La resilienza, nell’accezione oggi tanto decantata, viene sovente interpretata come un “mi piego ma non mi spezzo”. Tuttavia, nel piegarsi, troppo spesso si abdica a valori, pensieri e convinzioni, sacrificati sull’altare di un ruolo o di un posto da conservare. Così, questo termine nobile, carico di forza e resistenza morale, si contorce in un significato ben diverso, quasi svilente: un’espressione che sembra giustificare la resa silente e l’adattamento servile. Sarebbe opportuno prendere le distanze da tale interpretazione, che non esalta più l’indomita capacità di rialzarsi, ma scivola verso una forma subdola di autocompromissione.
Si tratta, al contrario, di quello spirito indomito che emerge nei momenti più bui, quando la vita ti mette davanti a un bivio. Prendiamo un calciatore brasiliano, di quelli che nascono nei sobborghi e sognano il grande salto: notato da una big, si sobbarca 3-4 ore di autobus al giorno solo per allenarsi. Una storia che il calcio ci ha consegnato più volte, tra chi ha scelto di stringere i denti ed è diventato una stella e chi, piegato dalla fatica, ha lasciato il pallone per un lavoro manuale, dignitoso ma lontano dai riflettori. E poi ci sono i talenti spezzati dagli infortuni, proprio quando il sogno sembrava a portata di mano. A quel punto, la scelta è chiara e crudele: combattere per tornare più forti o lasciar perdere, con una stretta al cuore che sa di resa.
Ai massimi livelli, non c’è spazio per la resa. Nemmeno per i più grandi. Maradona, Messi, Ronaldo, Cristiano Ronaldo, Pelé: il loro talento è indiscutibile, quasi divino, ma non basta. Anche loro hanno dovuto attraversare tempeste, cadere e rialzarsi con una resilienza che li ha resi leggendari. Prendiamo Pelé: nel 1966, il Brasile sembrava alla deriva, eliminato al primo turno, e lui infortunato, dato per finito. Ma quattro anni dopo, a 30 anni, “O Rei” ha conquistato un altro Mondiale, dominando come un sovrano. O Maradona: ventenne, giocava con una caviglia a pezzi. Eppure, da quelle stagioni difficili, è emerso come il padrone del calcio. Questo è il segreto dei grandi: non solo il talento, ma il cuore e la forza di non arrendersi mai.
BIO: VINCENZO DI MASO
Traduttore e interprete con una spiccata passione per la narrazione sportiva. Arabista e anglista di formazione, si avvale della conoscenza delle lingue per cercare info per i suoi contributi.

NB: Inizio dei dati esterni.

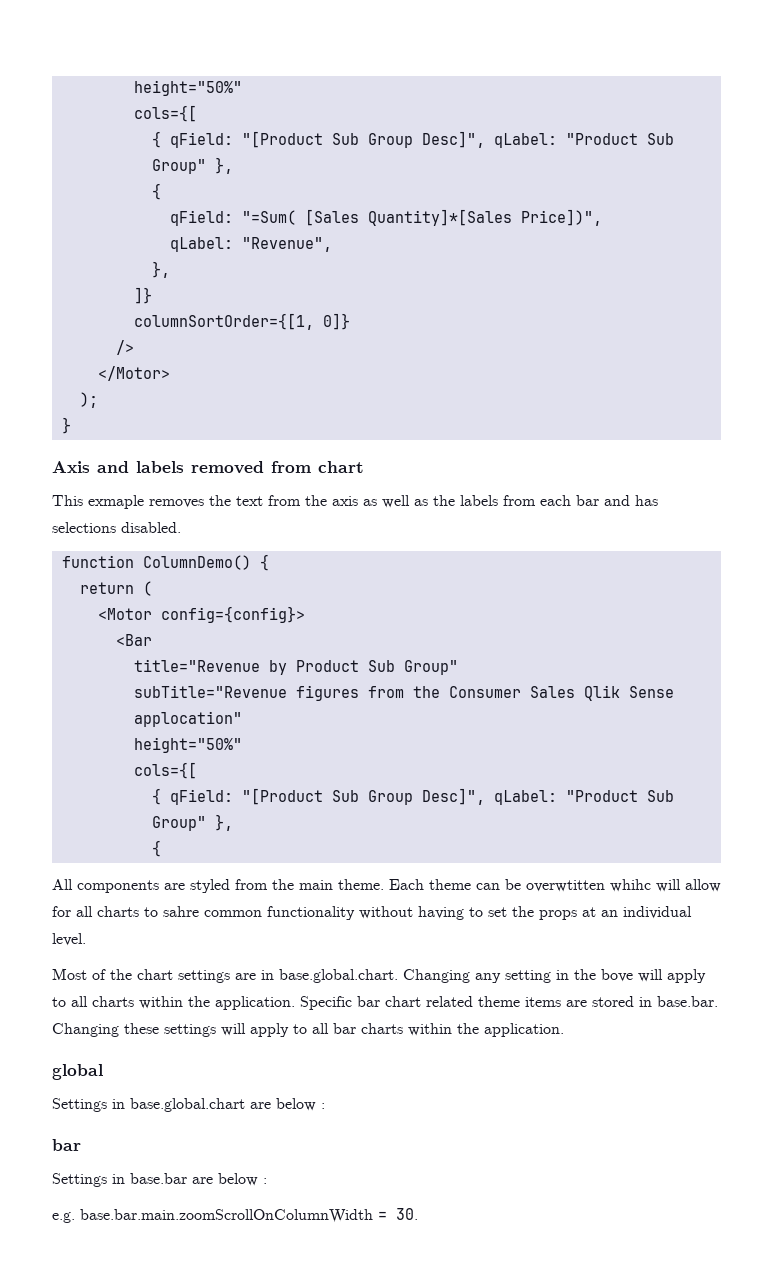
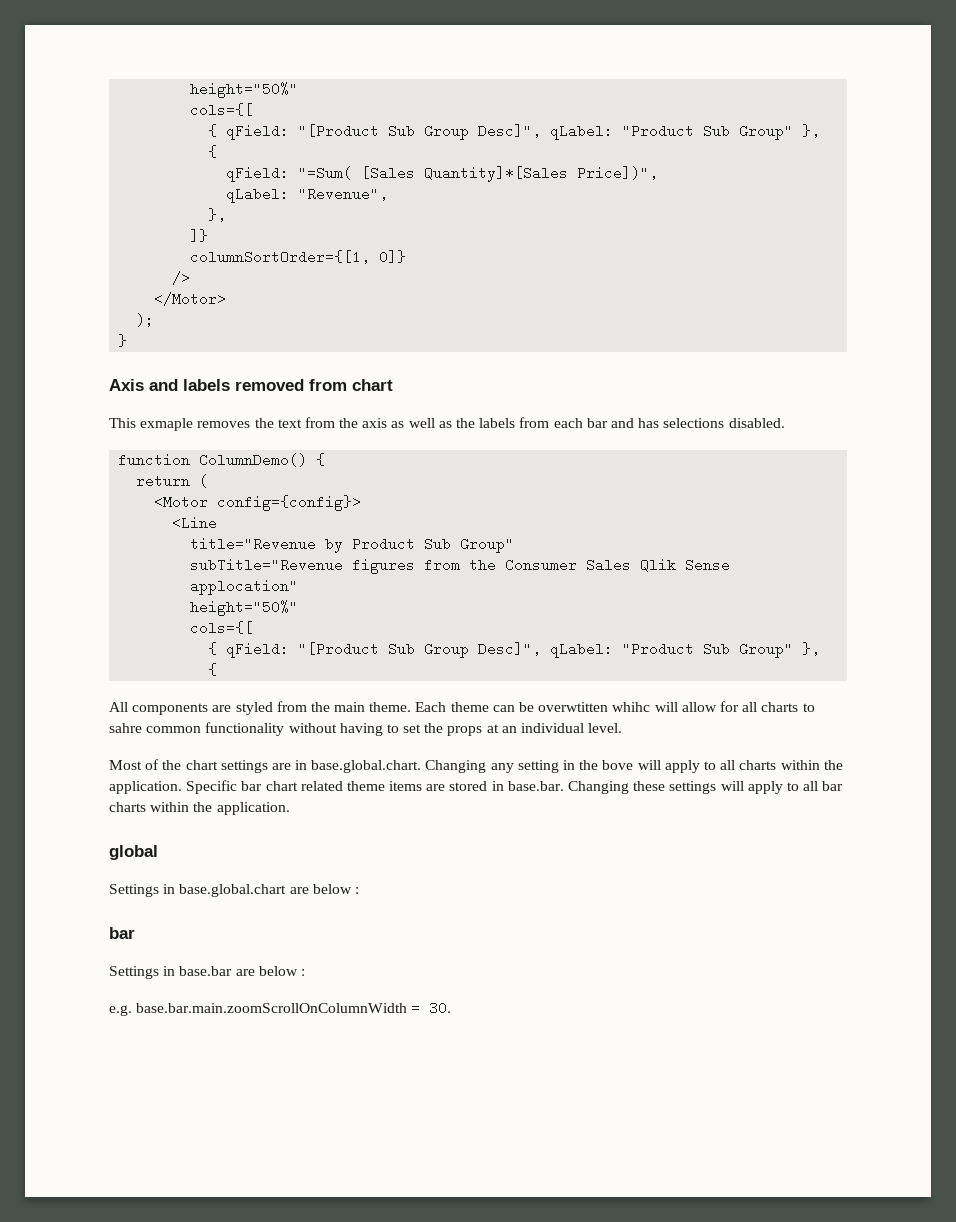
[115,634,152,646] <Bar -> [172,516,218,530] <Line

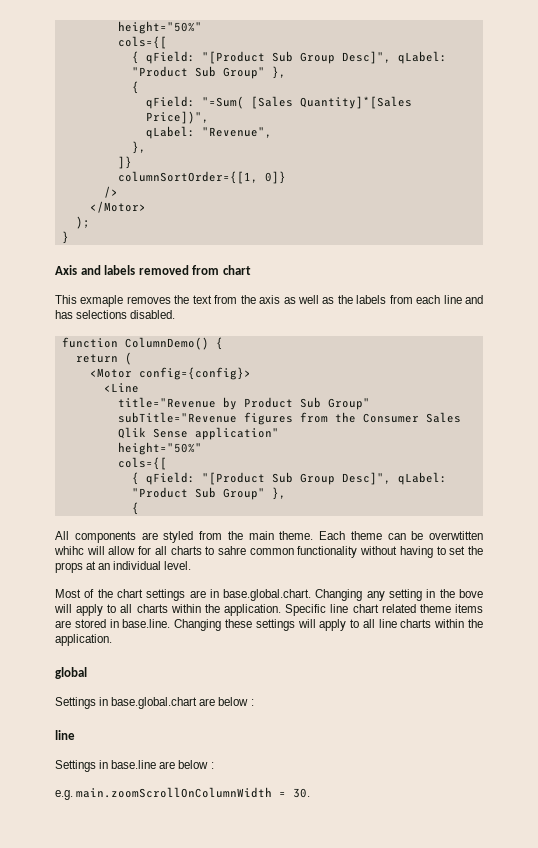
[586,418,608,428] bar -> [443,295,462,304] line
[190,579,299,595] applocation" -> [194,427,279,440] application"
[241,781,263,791] bar -> [330,604,349,613] line
[507,781,564,791] base.bar. -> [122,619,171,628] base.line.
[822,781,844,791] bar -> [378,619,397,628] line
[109,927,135,939] [109,966,233,979] bar // Settings in base.bar -> [55,730,75,740] [55,760,157,772] line // Settings in base.line
[136,1003,408,1013] base.bar.main.zoomScrollOnColumnWidth -> [76,787,273,798] main.zoomScrollOnColumnWidth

Residente a Lisbona, sposato con Ana e papà di Leonardo. Torna frequentemente in Italia.
Collaborazioni con Rivista Contrasti, Persemprecalcio, Zona Cesarini e Rispetta lo Sport.
Appassionato lettore di Galeano, Soriano, Brera e Minà. Utilizzatore (o abusatore?) di brerismi.
Sostenitore di un calcio etico e pulito, sognando utopisticamente che un giorno i componenti di due tifoserie rivali possano bere una birra insieme nel post-partita.
2 risposte
“D’altronde, lo sappiamo bene: il talento, da solo, è come un cavallo senza briglie, incapace di arrivare lontano.” Parole Sante Vincenzo! Gran bell’articolo, lo condivido in pieno.
Buona giornata
Massimo 48
Dal latino: sacrificare, composto da sacrum (azione sacra) e -ficium (per facere fare). Platone nell’Eutifrone, è quello di un «dono agli dei»: il sacrificio è cioè un rito con il quale l’uomo stabilisce un rapporto con la divinità mediante l’istituto del dono.
In psicologia, Immolare, offrire in sacrificio la propria vita o un proprio interesse morale e materiale per il bene della patria, della società o di altri, per una fede o un ideale, o anche trascurare le proprie esigenze, i proprî interessi materiali e morali a vantaggio altrui.
Appare evidente che “sacrificarsi” è tutta altra cosa rispetto a ciò che fa il calciatore per arrivare al successo, che come giustamente metti in evidenza nell’articolo, viene spesso banalizzata. Certo, impegno, abnegazione, dedizione, dolorose rinunce, ma per ottenere un personale vantaggio. Nulla di eroico o di poetico, ma solo una grandissima azione di ” resilienza “, e su questo sono assolutamente d’accordo.